No todo son hombres de mimbre en el folk horror
Uno de los recursos que utiliza mucho MacDonald en la película tiene que ver con frustrar las expectativas del espectador. Conoce muy bien los códigos del terror. Si vemos a un protagonista de espaldas a una puerta entornada sabemos que detrás de esa puerta se esconde algo. Si mira a su derecha y no hay nada, se gira a la izquierda y sigue sin haber nada, cuando se vuelva a girar para mirar a su derecha esta vez habrá algo. MacDonald construye este tipo de escenas destinadas a mostrar al monstruo pero nunca lo hace. Nunca hay susto. Estás escuchando la banda sonora, sabes que en cualquier momento va a llegar el subidón que te haga pegar un bote en el sofá, pero te quedas con las ganas. Y mediante este recurso de no recurrir al susto fácil y esperado consigue que la película sea verdaderamente terrorífica en algunos momentos. Tú esperas algo que ya después de un par de veces sabes que el director no te va a dar, pero siempre te queda la duda de si la próxima vez habrá susto o no. Vuelve a ser lo de siempre, no hay presupuesto para enseñar al monstruo, pero MacDonald consigue de esa limitación hacer un punto fuerte de la película. También es verdad que llega a abusar bastante de ello.
En The IT Crowd sabían muy bien lo que daba miedo
Pyewacket es una película pequeña, con carencias, con un ritmo que a veces es pausado y otras lento y con unos diálogos no muy brillantes, pero también tiene otros numerosos aciertos como la relación entre madre e hija, el retrato adolescente y del duelo que hace de ésta una película notable.

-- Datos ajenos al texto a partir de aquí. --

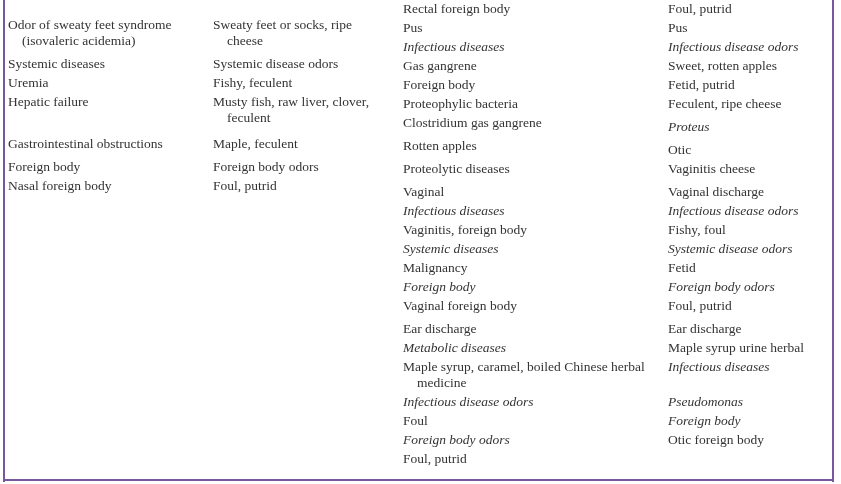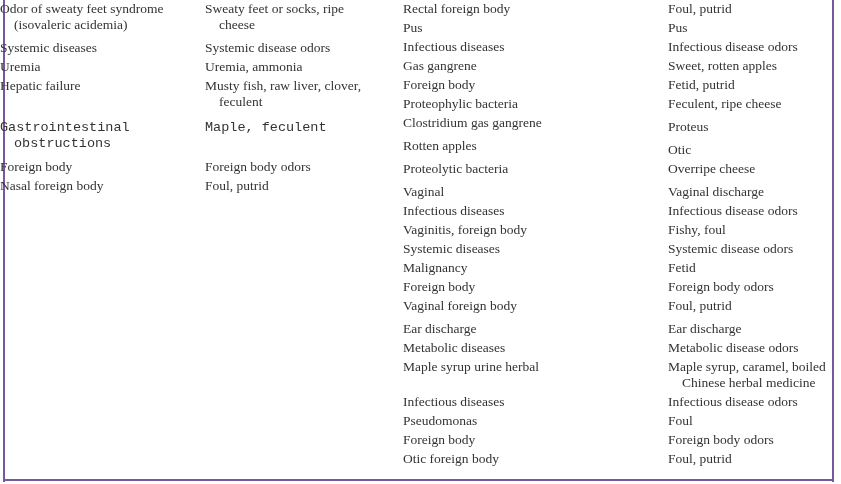"Odor of sweaty feet syndrome" .half-left { left: 0 -> 8px; margin-top: none -> 16px }
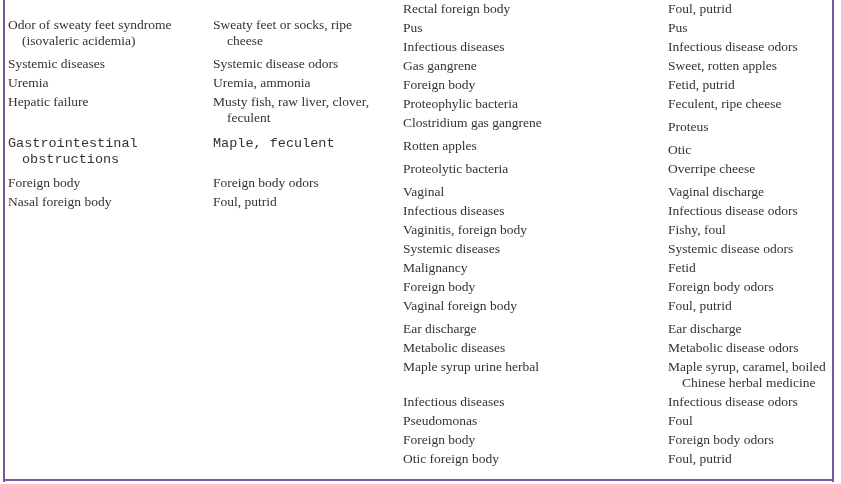"Infectious diseases" .italic { font-style: none -> italic }
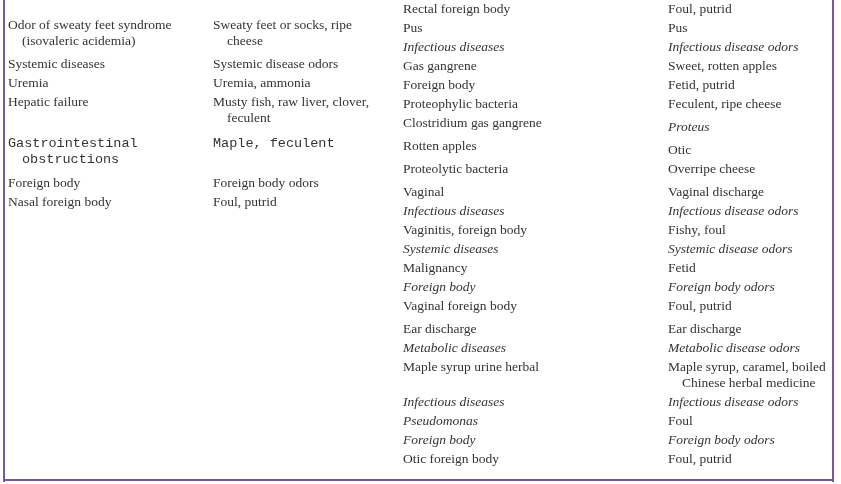"Uremia, ammonia" div.cell { text: Uremia, ammonia -> Fishy, feculent }
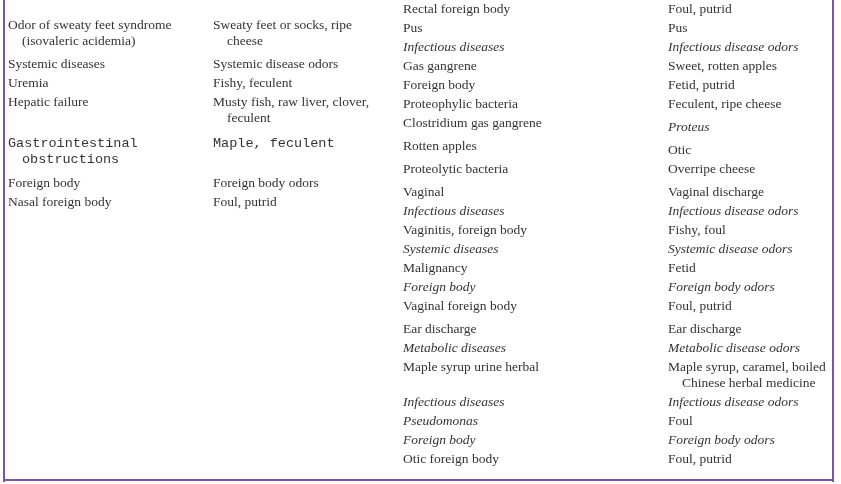"Gastrointestinal obstructions" .gap2 { font-family: Liberation Mono, monospace -> none }
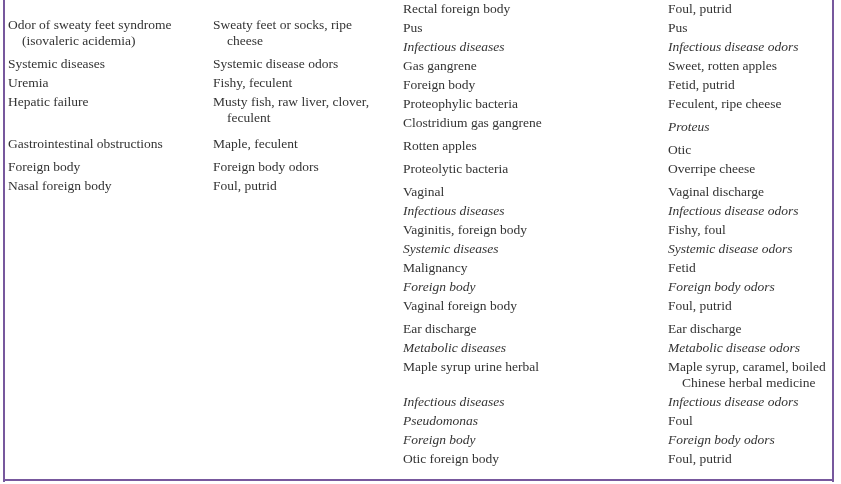"Proteolytic bacteria" div.cell { text: bacteria -> diseases }
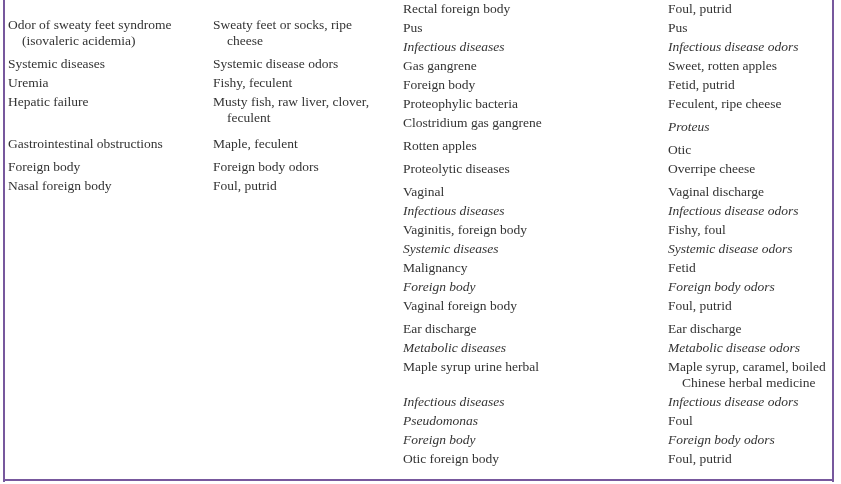"Overripe cheese" div.cell { text: Overripe -> Vaginitis }
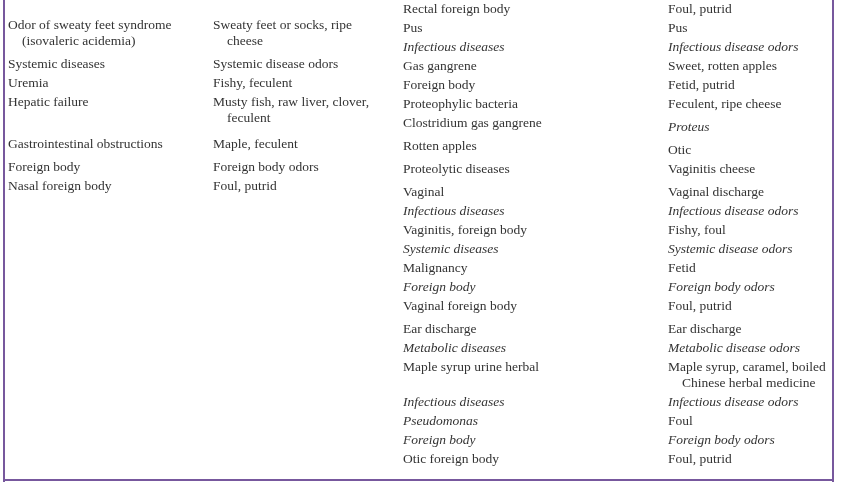"Metabolic disease odors" div.cell { html: <div>Metabolic disease odors</div> -> none }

Partiendo de algo visto mil veces, una cabaña en medio del bosque y la invocación de un espíritu maligno como en la primera Evil Dead, Pyewacket hace una relectura interesante. Quizás te quedas con las ganas de saber un poco más sobre esta entidad que da título a la película. Pero en conjunto, me ha parecido bastante entretenida. Lo que no es poco si tenemos en cuenta que hasta la llegada de Midsommar, si habías visto The Wicker Man, no había mucho donde rascar dentro del folk horror que mereciera la pena sin tener que acudir a clásicos como The Devil Rides Out o Blood on Satan's Claw.